Sweet Lemon QWERTY

My daughter’s design and marketing portfolio grows.

Recently she received an unexpectedly interesting assignment at pre-k: to come up with a name for a restaurant, ant then decorate a box with pictures of food cut out of magazines inside and the name outside.

This is not a ransom note, this it the restaurant name. My wife helped her a little by writing out the name, but I think the really creative part is the name itself which Natalie chose entirely on her own: “Sweet Lemon QWERTY”.

Also noteworthy:
Natalie’s train design calls for a flat panel tv in every train car:

The Train that Sang, What You See is What You Say, and Subway Gymnastics

I haven’t written about the subways for a while. My commute changed somewhat and after years and years of seeing  the peeling paint at the 47-50th street station, I am now instead being watched by the mosaic eyes of the Chambers Street station.

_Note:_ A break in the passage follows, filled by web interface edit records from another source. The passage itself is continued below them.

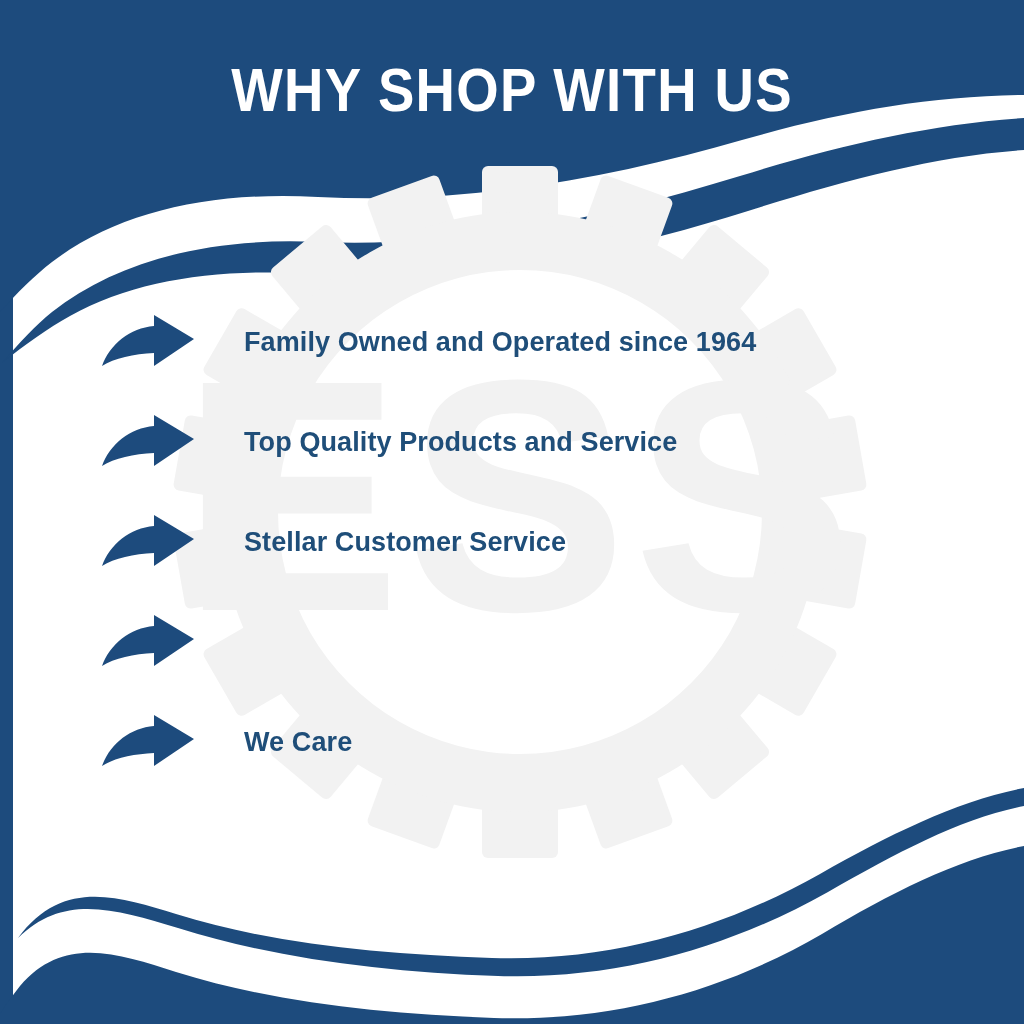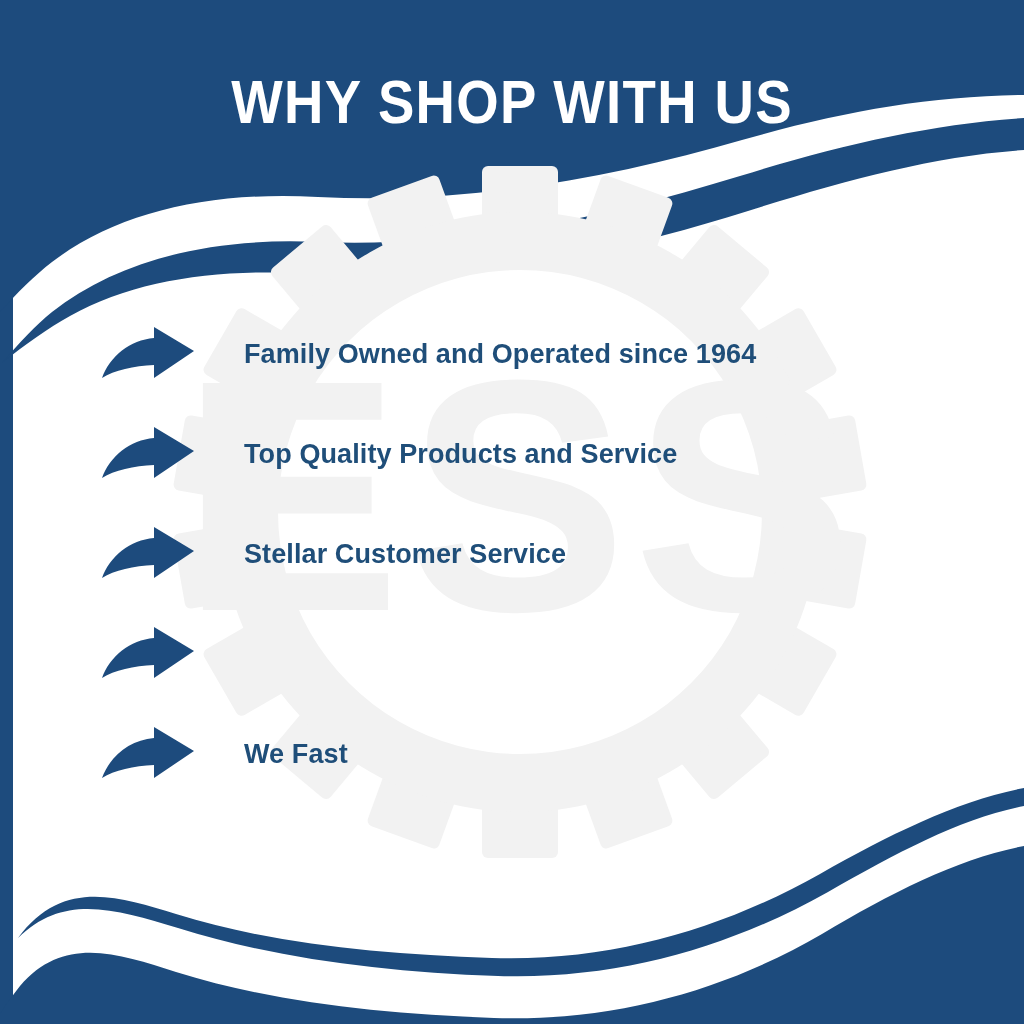--- a/index.html
+++ b/index.html
@@ -27,7 +27,7 @@
   }
   #bg-waves   { z-index: 1; }
   #watermark  { z-index: 2; }
-  #content    { z-index: 3; position: absolute; left:0; top:12px; width:1024px; height:756px; }
+  #content    { z-index: 3; position: absolute; left:0; top:0; width:1024px; height:756px; }
 
   
   .title {

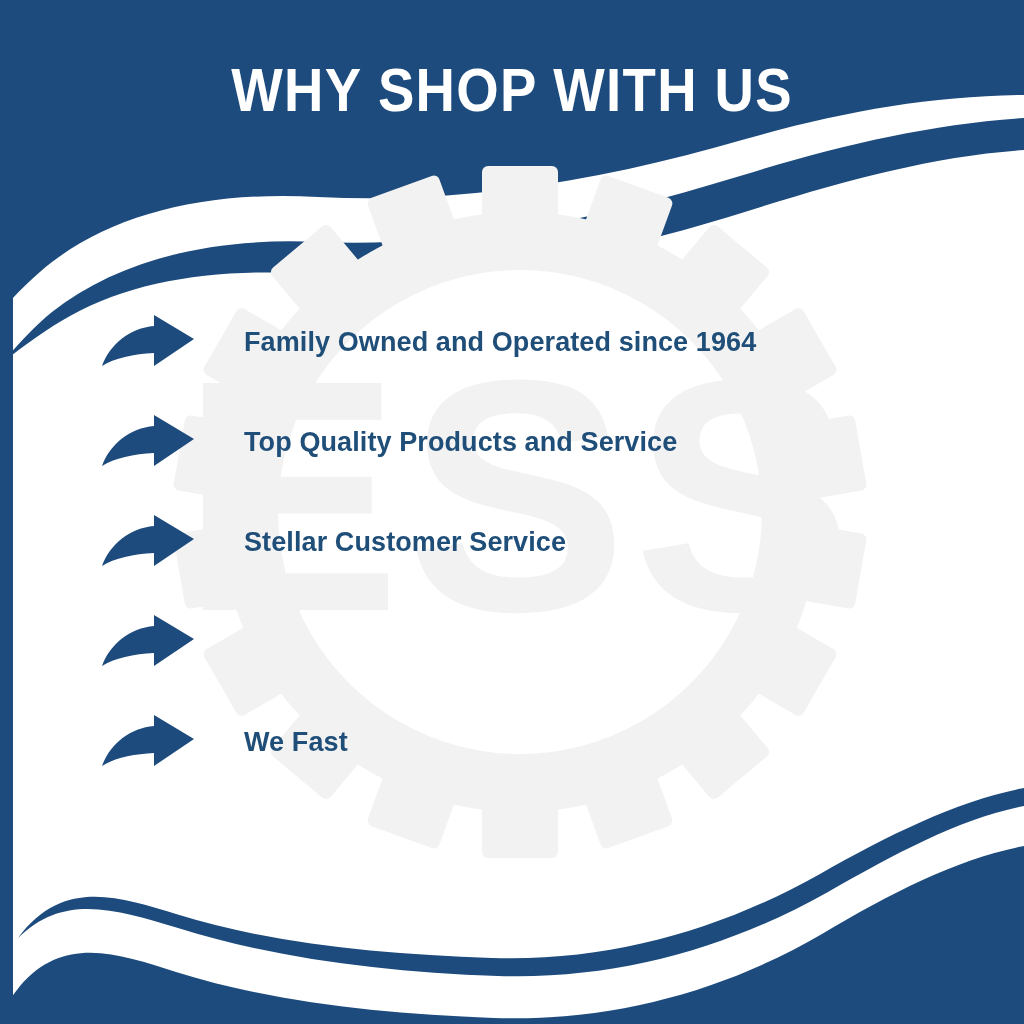--- a/index.html
+++ b/index.html
@@ -246,7 +246,7 @@
               C 34,40 14,44 2,52 Z"></path>
           </svg>
         </span>
-        <span class="item-label">We Fast</span>
+        <span class="item-label">We Care</span>
       </div>
 
     </div>

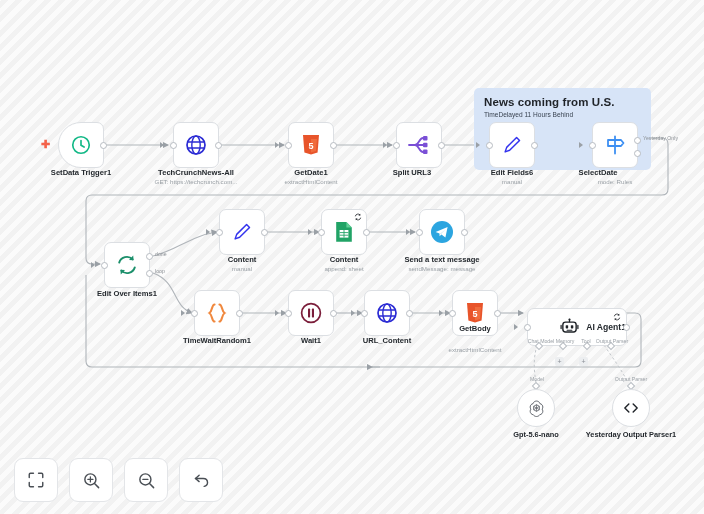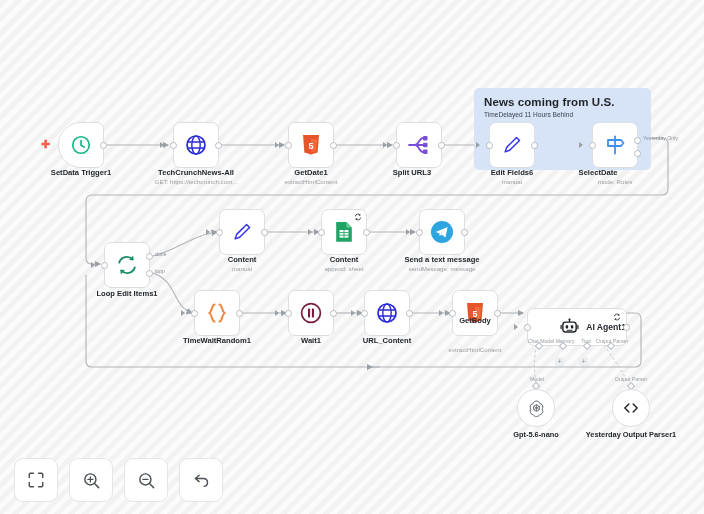--- a/index.html
+++ b/index.html
@@ -331,7 +331,7 @@
   </div>
   <div class="port-label" style="left:155px; top:251px;">done</div>
   <div class="port-label" style="left:155px; top:268px;">loop</div>
-  <div class="node-caption" style="left:127px; top:289px;">Loop Edit Items1</div>
+  <div class="node-caption" style="left:127px; top:289px;">Edit Over Items1</div>
 
   <div class="node" style="left:219px; top:209px;">
     <svg width="22" height="22" viewBox="0 0 24 24">

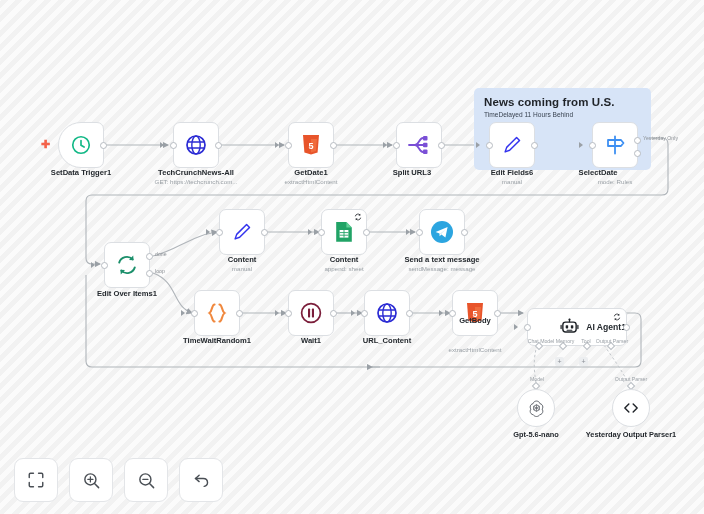--- a/index.html
+++ b/index.html
@@ -429,7 +429,7 @@
       </span>
     <span class="port out"></span>
   </div>
-  <div class="node-caption" style="left:475px; top:316px;">GetBody</div>
+  <div class="node-caption" style="left:475px; top:324px;">GetBody</div>
   <div class="node-sub" style="left:475px; top:346px;">extractHtmlContent</div>
 
   <div class="node wide" style="left:527px; top:308px;justify-content:flex-end;">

Those remind me of Sauron, his eyes and his “chambers of doom” (I think I encountered that particular expression  in LOTR somewhere).  By the way, MTA’s “If You See Something, Say Something” campaign has a new poster, that claims that last year 1,944 new yorkers saw something and said something. As my former co-worker Gur rightfully noted, this is a rather crappy PR move (and Gur knows a thing or two about PR). 1,944 does not seem like such a great turnout, especially considering that trains and bus stations were plastered with the ads imploring to IYSSSS. If I understand it correctly, those 1,944 people saying something did not foil 1,944 terrorist acts. If they did, it’s not very clear from the ad.

Besides the eye mosaics, my new subway station has another interesting feature. Some of the trains arriving and departing make a very strange, I would even say haunting sound. I’ll try to record it somehow and post it then. My guess is that the “singing” trains are the R142 on the IRT 2 line – they have induction motors that are said to produce a weird sound when accelerating and decelerating.

NYC Subway is a stage to many performers of various level of annoyance. I’ve seen many hip-hop acrobats and gymnasts who dance,  and jump around to the headache aggravating boombox. The kids I recently encountered demonstrated a very interesting move. After an impressive, but not uncommon gymnastic routine in a semi-crowded train, one kid announced – “ladies and gentlemen, please do not try this at home.” The other kid took a running start, somersaulted, and then vaulted off the third team member  into the air. He positioned himself parallel to the floor and  reached the ceiling of the train car, slamming into it with a loud bang, then proceeded down for a controlled landing. I wish I recorded that on my Treo camera.